Thread: Incorrect response code after XA recovery

Incorrect response code after XA recovery

From
Ondrej Chaloupka
Date:
Hi,

I would like to consult with you a problematic response put by PostgreSQL after transaction recovery run by Narayana
(JBossTS).

I work on tests for Narayana and I hit a issue with PostgreSQL. The db returns incorrect code XAException.XA_HEURHAZ
whenthe TM does recovery after crash of the jboss eap app server. 
The exception is following:
Caused by: org.postgresql.util.PSQLException: ERROR: prepared transaction with identifier
"131072_AAAAAAAAAAAAAP//fwAAAd7TXOBR8jj5AAAAKDE=_AAAAAAAAAAAAAP//fwAAAd7TXOBR8jj5AAAALQAAAAAAAAAA"does not exist 

It's run on PostgreSQL 9.2 but the older versions seem to be affected as well.

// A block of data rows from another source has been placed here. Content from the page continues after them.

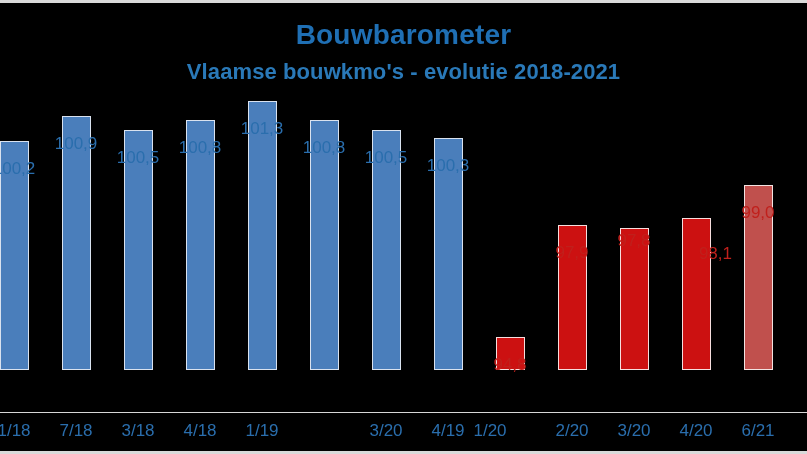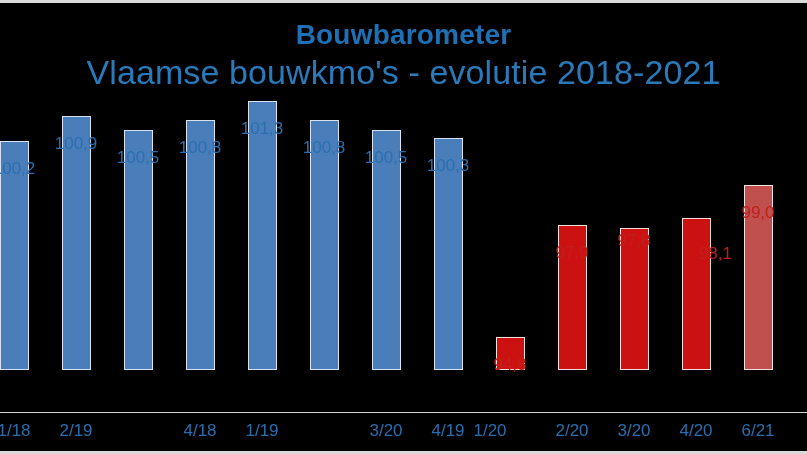--- a/index.html
+++ b/index.html
@@ -49,8 +49,8 @@
     letter-spacing: 0.2px;
   }
   .chart-subtitle {
-    font-size: 34px;
-    font-weight: normal;
+    font-size: 22px;
+    font-weight: bold;
     color: #2a79b8;
     line-height: 36px;
     letter-spacing: 0.1px;

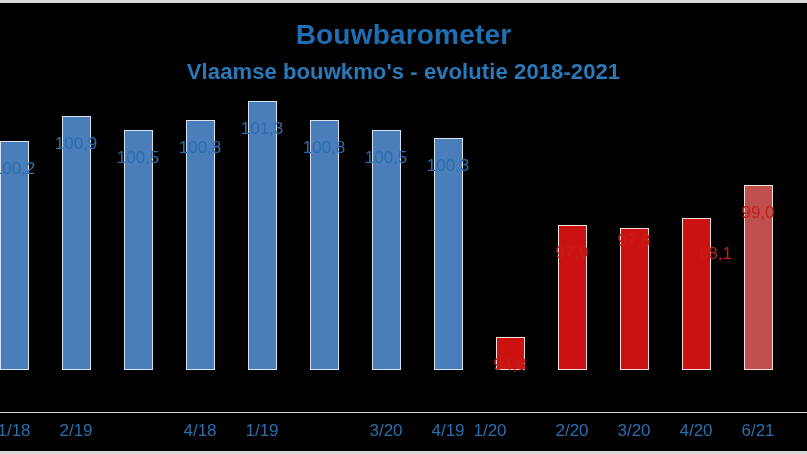--- a/index.html
+++ b/index.html
@@ -192,7 +192,7 @@
     </div>
 
 <div class="cat-label" style="left: -22px;">1/18</div>
-    <div class="cat-label" style="left: 40px;">2/19</div>
+    <div class="cat-label" style="left: 40px;">7/18</div>
     <div class="cat-label" style="left: 164px;">4/18</div>
     <div class="cat-label" style="left: 226px;">1/19</div>
     <div class="cat-label" style="left: 350px;">3/20</div>

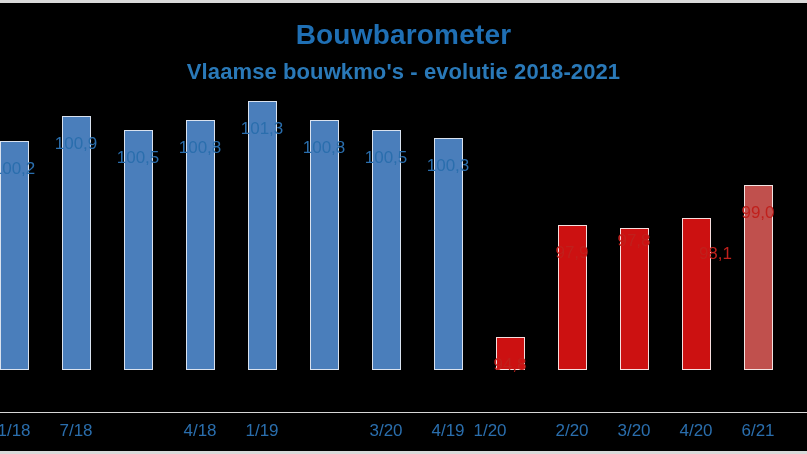--- a/index.html
+++ b/index.html
@@ -193,6 +193,7 @@
 
 <div class="cat-label" style="left: -22px;">1/18</div>
     <div class="cat-label" style="left: 40px;">7/18</div>
+    <div class="cat-label" style="left: 102px;">3/18</div>
     <div class="cat-label" style="left: 164px;">4/18</div>
     <div class="cat-label" style="left: 226px;">1/19</div>
     <div class="cat-label" style="left: 350px;">3/20</div>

The problem occurs when TM runs on JTS transactions.

The idea of the test:
The test enlists two resources to a transaction. There is called prepare on resource of PostgreSQL. The app server
crashesbefore prepare is called on second transaction participant. After restart of the app server TM tries to recover
thetransaction. As the fail occurs during prepare phase rollback is expected. 

The OTS specification requires both bottom up and top down recovery to be triggered by the recovering resource. This
causesthat two rollback calls are done against the DB. DB receives rollback call and does the rollback. Then for the
secondtime it returns the exceptional code. As the DB already rollbacked the transaction and forgot about it the DB
returnserror that no such transaction exists. But this seems to be against OTS specification. 
There are some more details in the following bugzilla: https://bugzilla.redhat.com/show_bug.cgi?id=988724

Do you have some experience with such behaviour? Can I suppose this being problem of PostgreSQL? Or is there already
somebug for this issue in Postgres bugtracking system? 

Thank you
Ondra


Re: Incorrect response code after XA recovery

From
Tom Lane
Date:
Ondrej Chaloupka <ochaloup@redhat.com> writes:
> The OTS specification requires both bottom up and top down recovery to be triggered by the recovering resource. This
causesthat two rollback calls are done against the DB. DB receives rollback call and does the rollback. Then for the
secondtime it returns the exceptional code. As the DB already rollbacked the transaction and forgot about it the DB
returnserror that no such transaction exists. But this seems to be against OTS specification. 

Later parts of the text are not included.